[Web page edit records]
_ _ _
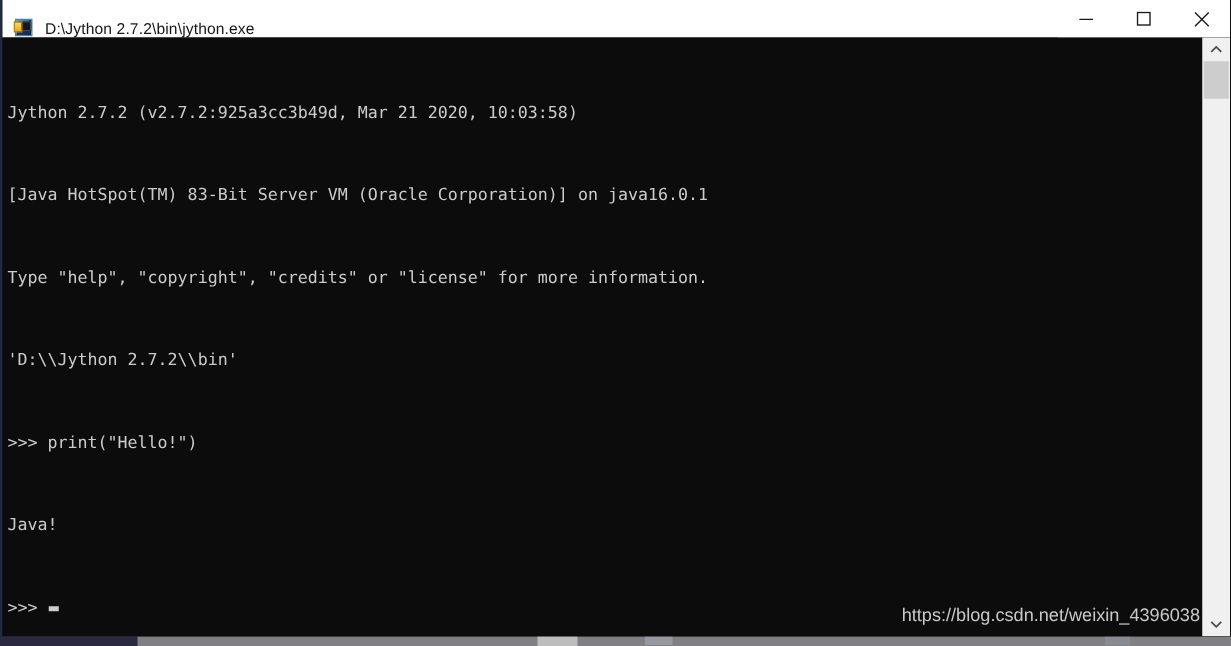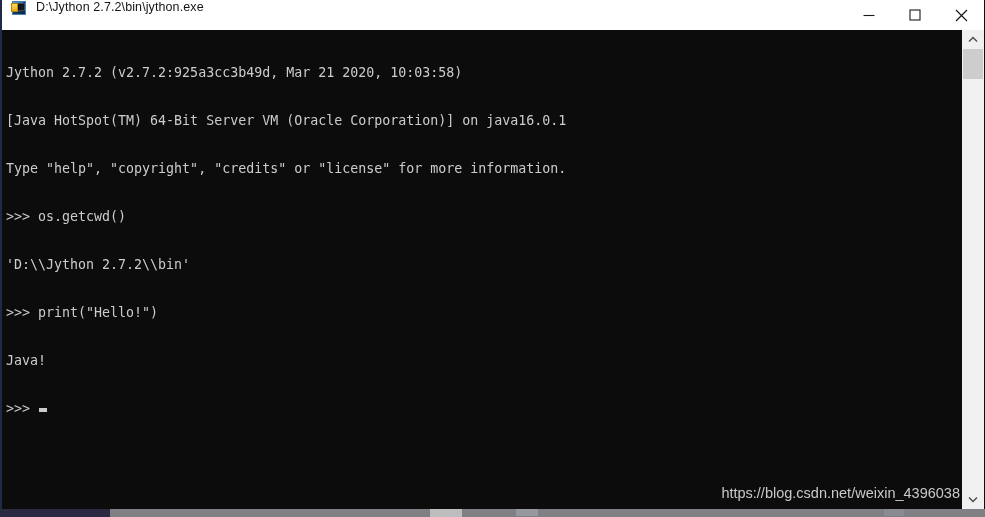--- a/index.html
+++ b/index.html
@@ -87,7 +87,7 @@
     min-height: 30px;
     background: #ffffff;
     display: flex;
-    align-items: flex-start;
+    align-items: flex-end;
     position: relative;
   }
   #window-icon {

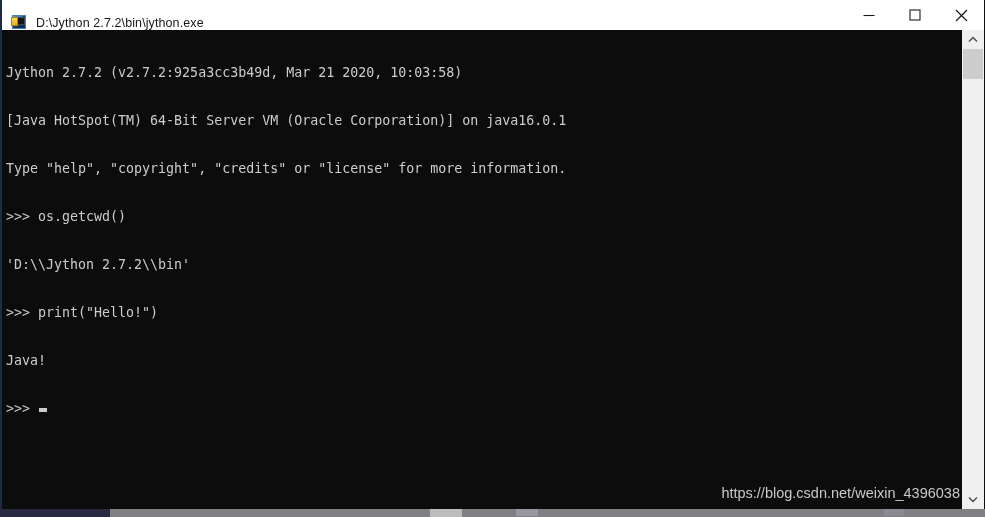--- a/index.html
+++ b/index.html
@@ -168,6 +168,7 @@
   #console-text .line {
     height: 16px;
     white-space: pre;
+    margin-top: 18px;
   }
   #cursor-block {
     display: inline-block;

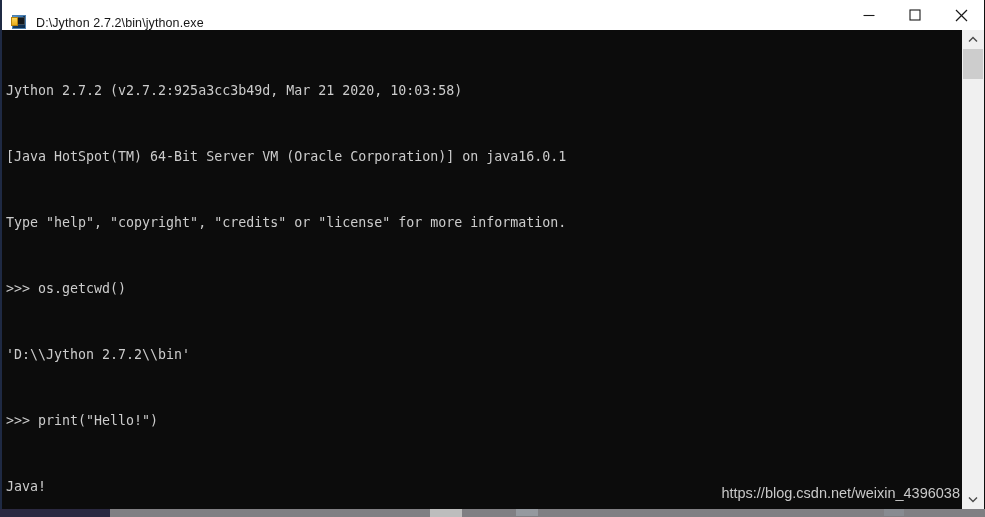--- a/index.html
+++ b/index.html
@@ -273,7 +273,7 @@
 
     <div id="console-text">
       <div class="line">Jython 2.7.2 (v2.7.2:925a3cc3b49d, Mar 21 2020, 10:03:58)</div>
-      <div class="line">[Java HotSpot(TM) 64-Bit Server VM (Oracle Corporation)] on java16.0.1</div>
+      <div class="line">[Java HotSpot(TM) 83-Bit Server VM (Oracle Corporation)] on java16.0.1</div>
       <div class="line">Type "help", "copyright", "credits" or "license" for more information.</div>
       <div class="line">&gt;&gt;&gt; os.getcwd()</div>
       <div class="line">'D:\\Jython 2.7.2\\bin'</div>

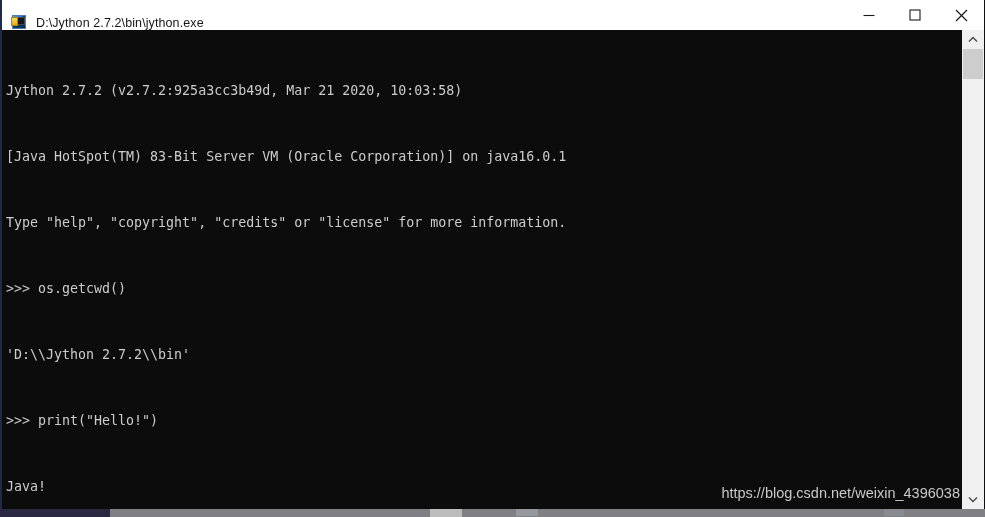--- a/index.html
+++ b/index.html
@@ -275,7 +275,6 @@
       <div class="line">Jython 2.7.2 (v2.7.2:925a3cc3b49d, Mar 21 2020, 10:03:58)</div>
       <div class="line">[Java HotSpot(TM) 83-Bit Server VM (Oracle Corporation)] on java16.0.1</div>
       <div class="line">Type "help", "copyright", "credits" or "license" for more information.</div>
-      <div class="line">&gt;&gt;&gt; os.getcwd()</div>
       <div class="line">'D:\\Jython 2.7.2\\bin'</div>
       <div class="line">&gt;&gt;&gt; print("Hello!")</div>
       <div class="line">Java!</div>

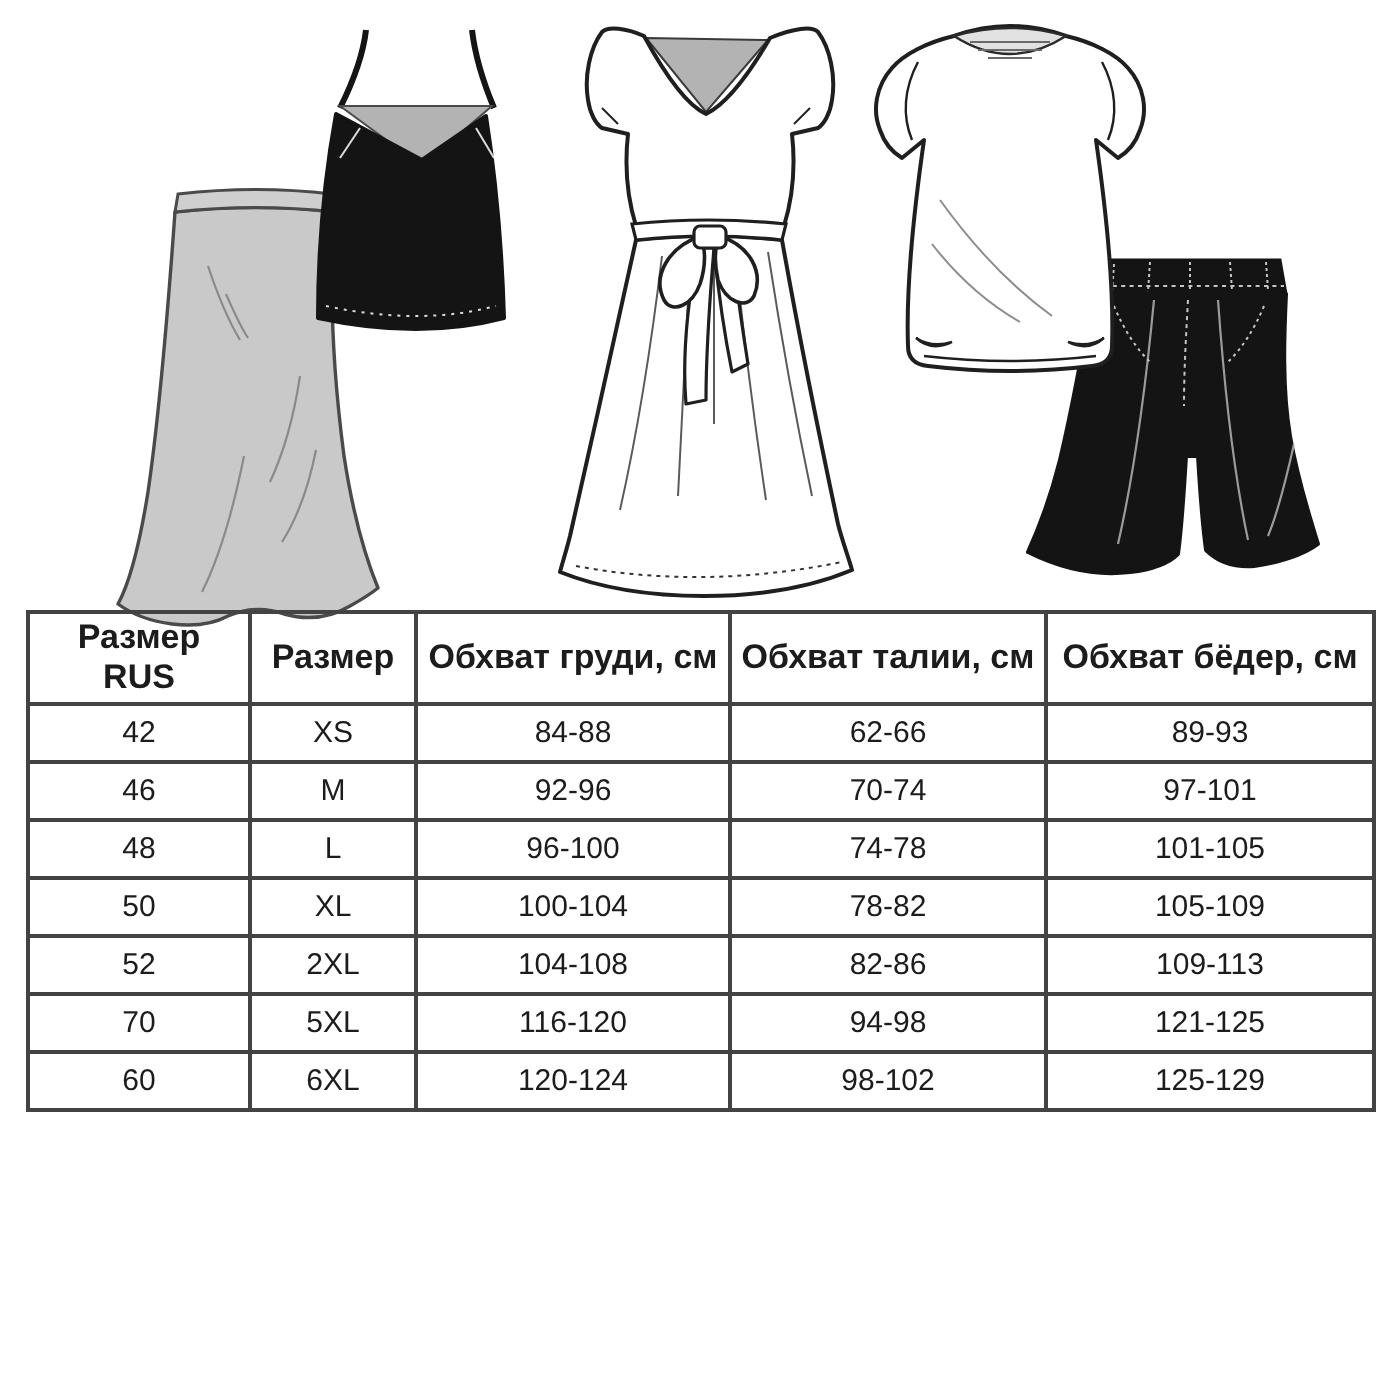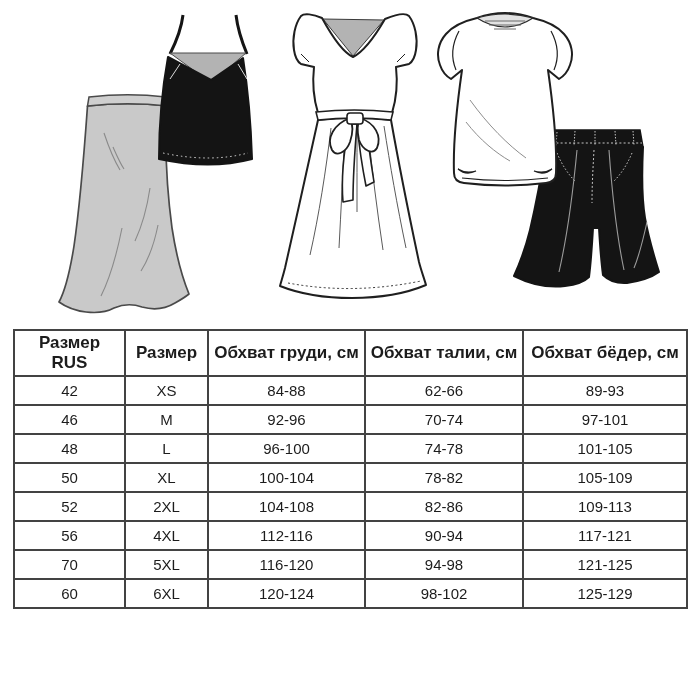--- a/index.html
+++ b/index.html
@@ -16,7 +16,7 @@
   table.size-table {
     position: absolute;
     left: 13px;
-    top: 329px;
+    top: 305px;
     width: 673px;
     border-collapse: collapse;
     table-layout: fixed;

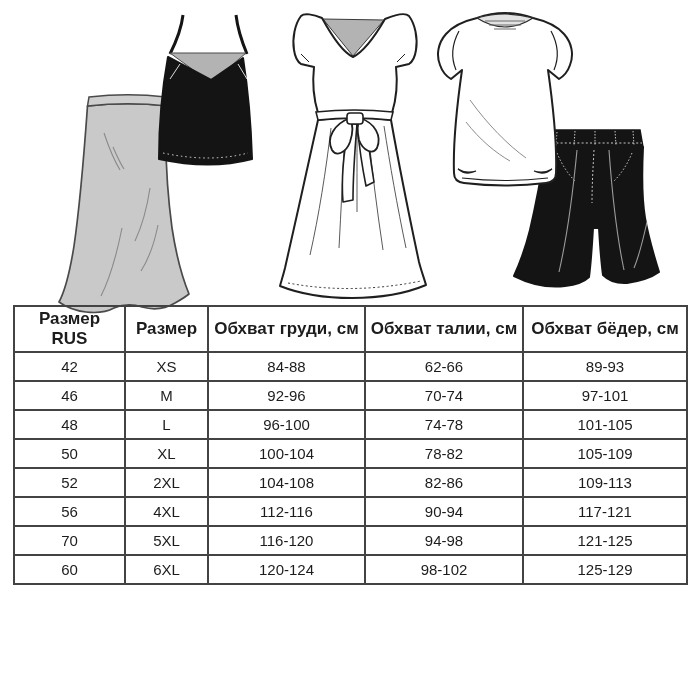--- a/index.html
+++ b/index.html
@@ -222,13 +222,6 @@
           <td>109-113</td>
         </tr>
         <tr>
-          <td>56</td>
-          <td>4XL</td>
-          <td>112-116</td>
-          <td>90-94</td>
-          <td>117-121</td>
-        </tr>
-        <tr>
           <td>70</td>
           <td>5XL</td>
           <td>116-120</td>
_ _ _
Exercise instructions
In the entries above, find each line with "getcwd" and list it.

Answer for the task
       <div class="line">&gt;&gt;&gt; os.getcwd()</div>
-      <div class="line">&gt;&gt;&gt; os.getcwd()</div>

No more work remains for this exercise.